MATERIAL FOR THIS EXERCISE →
*** Block opens ***
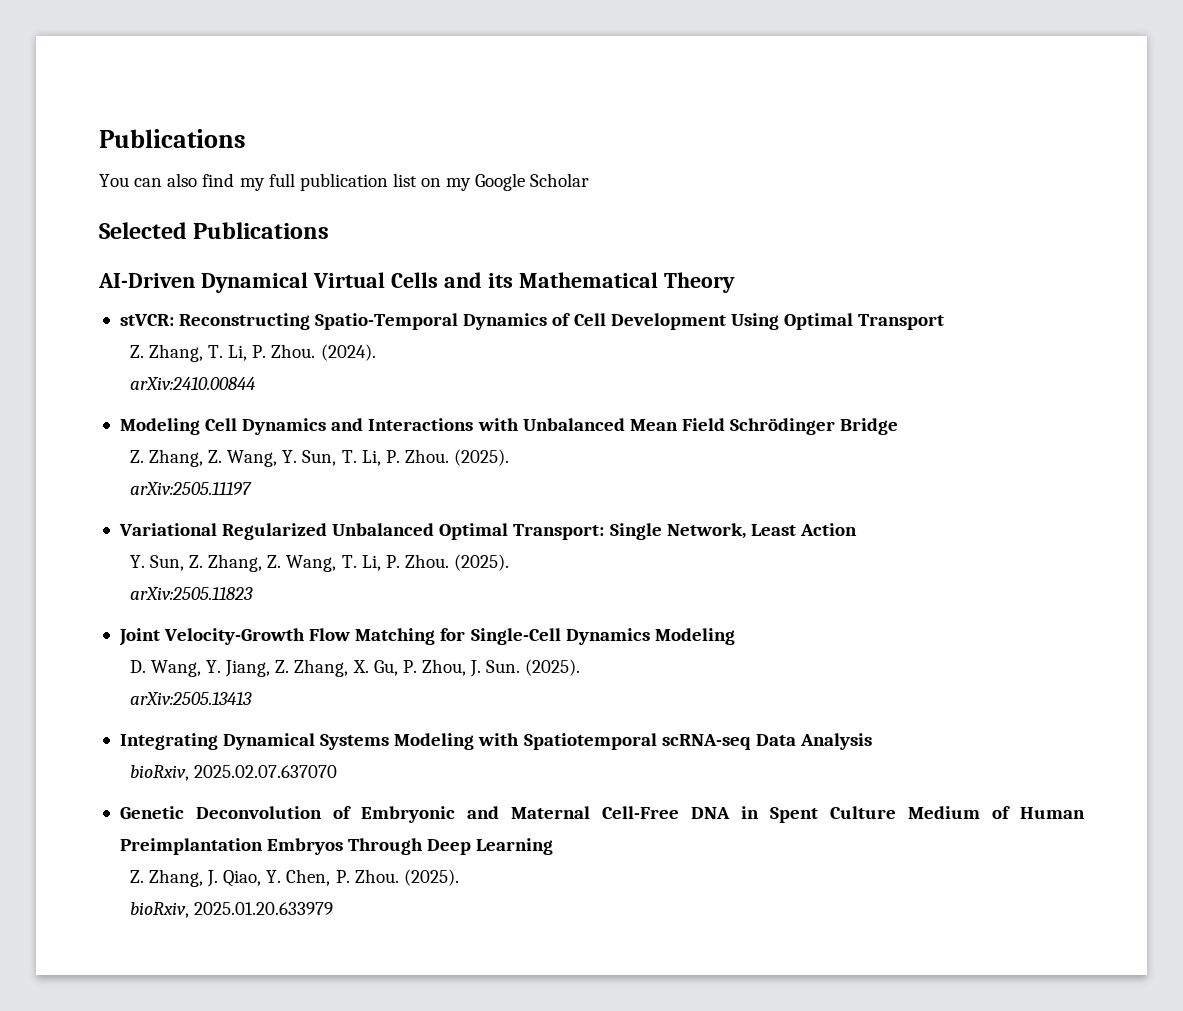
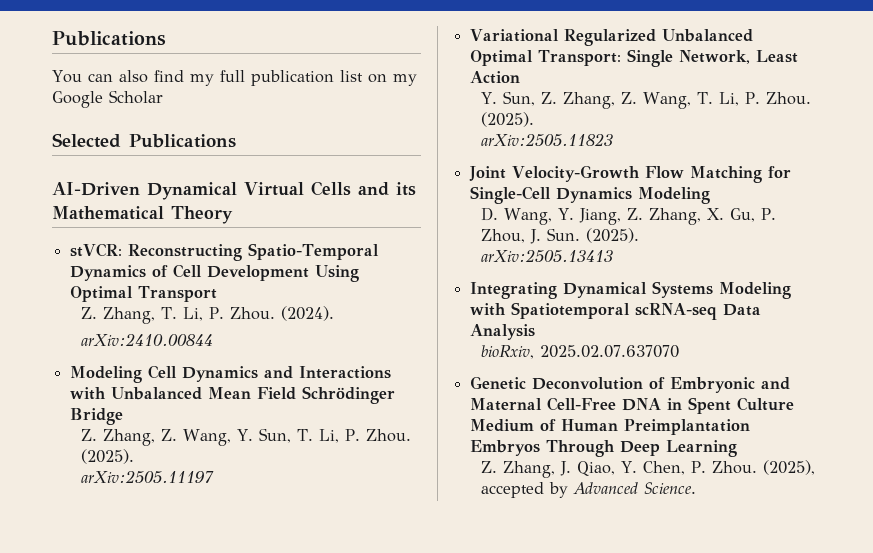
- Z. Zhang, J. Qiao, Y. Chen, P. Zhou. (2025).
- bioRxiv, 2025.01.20.633979
+ Z. Zhang, J. Qiao, Y. Chen, P. Zhou. (2025), accepted by Advanced Science.

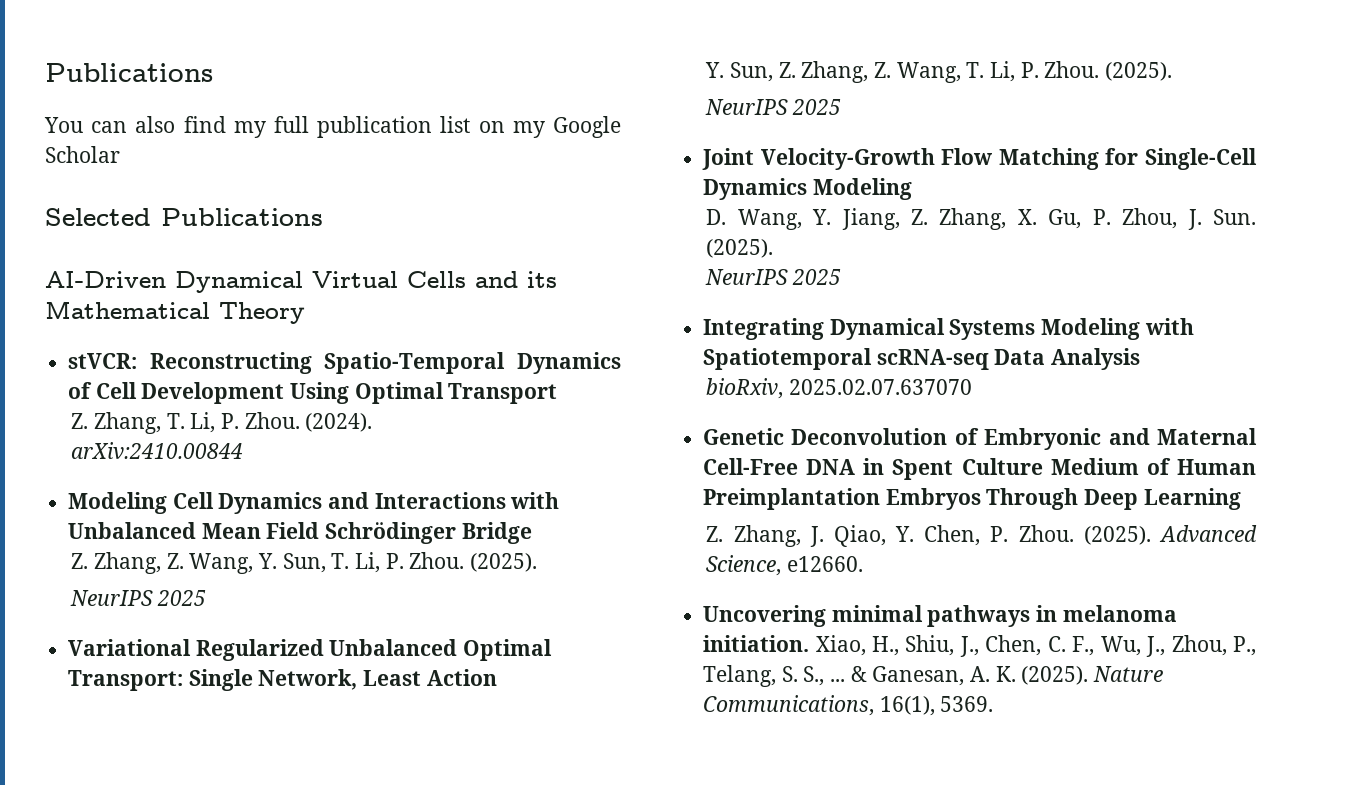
  Z. Zhang, Z. Wang, Y. Sun, T. Li, P. Zhou. (2025).
- arXiv:2505.11197
+ NeurIPS 2025
  Y. Sun, Z. Zhang, Z. Wang, T. Li, P. Zhou. (2025).
- arXiv:2505.11823
+ NeurIPS 2025
  D. Wang, Y. Jiang, Z. Zhang, X. Gu, P. Zhou, J. Sun. (2025).
- arXiv:2505.13413
+ NeurIPS 2025
- (2025), accepted by Advanced Science.
+ (2025). Advanced Science, e12660.
+ Uncovering minimal pathways in melanoma initiation. Xiao, H., Shiu, J., Chen, C. F., Wu, J., Zhou, P., Telang, S. S., ... & Ganesan, A. K. (2025). Nature Communications, 16(1), 5369.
*** Block closes ***
ASSIGNMENT →
The answer must be the line containing "D. Wang, Y." and every line after it to the end of the records, repeated exactly.

RESULT FOR THIS TASK →
  D. Wang, Y. Jiang, Z. Zhang, X. Gu, P. Zhou, J. Sun. (2025).
- arXiv:2505.13413
+ NeurIPS 2025
- (2025), accepted by Advanced Science.
+ (2025). Advanced Science, e12660.
+ Uncovering minimal pathways in melanoma initiation. Xiao, H., Shiu, J., Chen, C. F., Wu, J., Zhou, P., Telang, S. S., ... & Ganesan, A. K. (2025). Nature Communications, 16(1), 5369.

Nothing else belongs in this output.